Publication TypeJournal Article
Year of Publication2013
AuthorsSchuetz, JM, Daley, D, Leach, S, Conde, L, Berry, BR, Gallagher, RP, Connors, JM, Gascoyne, RD, Bracci, PM, Skibola, CF, Spinelli, JJ, Brooks-Wilson, AR
JournalPLoS One
Volume8
Issue9
Paginatione75170
Date Published2013
ISSN1932-6203
KeywordsApoptosis, DNA Repair, DNA-Binding Proteins, European Continental Ancestry Group, Genetic Association Studies, Genotype, Humans, Linkage Disequilibrium, Logistic Models, Lymphocytes, Lymphoma, Non-Hodgkin, Odds Ratio, Polymorphism, Single Nucleotide, Risk Factors
Abstract

Non-Hodgkin lymphomas (NHL) are a heterogeneous group of solid tumours of lymphoid cell origin. Three important aspects of lymphocyte development include immunity and inflammation, DNA repair, and programmed cell death. We have used a previously established case-control study of NHL to ask whether genetic variation in genes involved in these three important processes influences risk of this cancer. 118 genes in these three categories were tagged with single nucleotide polymorphisms (SNPs), which were tested for association with NHL and its subtypes. The main analysis used logistic regression (additive model) to estimate odds ratios in European-ancestry cases and controls. 599 SNPs and 1116 samples (569 cases and 547 controls) passed quality control measures and were included in analyses.
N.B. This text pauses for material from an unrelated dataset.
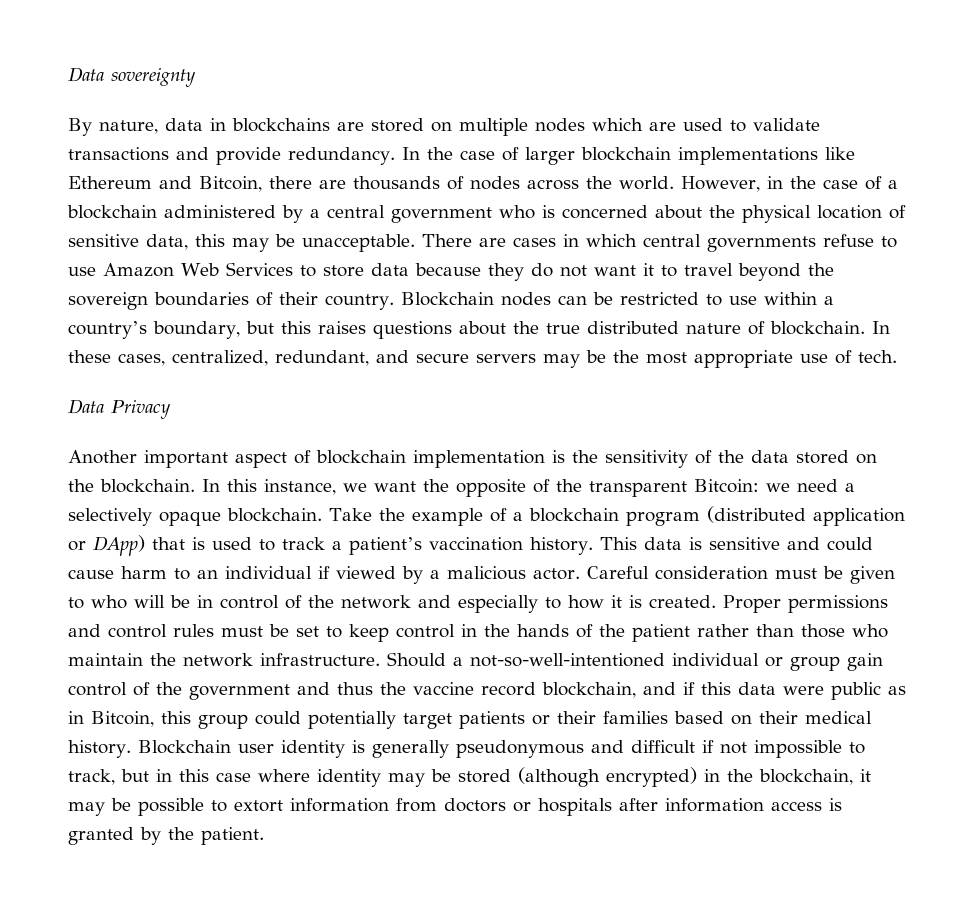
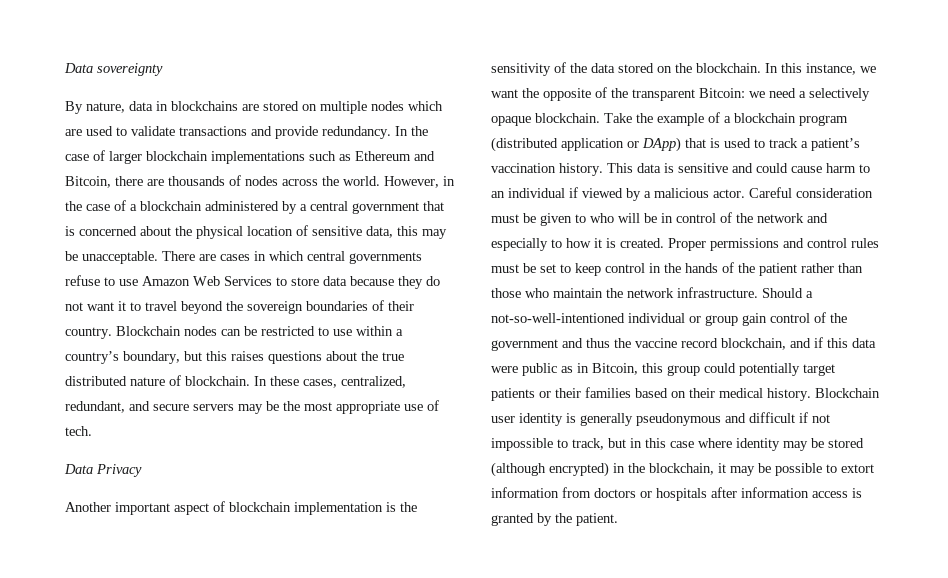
[824,147,855,160] like -> [309,151,351,161] such as
[499,205,535,219] who -> [423,201,444,211] that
Following multiple-testing correction, one SNP in MSH3, a mismatch repair gene, showed an association with diffuse large B-cell lymphoma (OR: 1.91; 95% CI: 1.41-2.59; uncorrected p = 0.00003; corrected p = 0.010). This association was not replicated in an independent European-ancestry sample set of 251 diffuse large B-cell lymphoma cases and 737 controls, indicating this result was likely a false positive. It is likely that moderate sample size, inter-subtype and other genetic heterogeneity, and small true effect sizes account for the lack of replicable findings.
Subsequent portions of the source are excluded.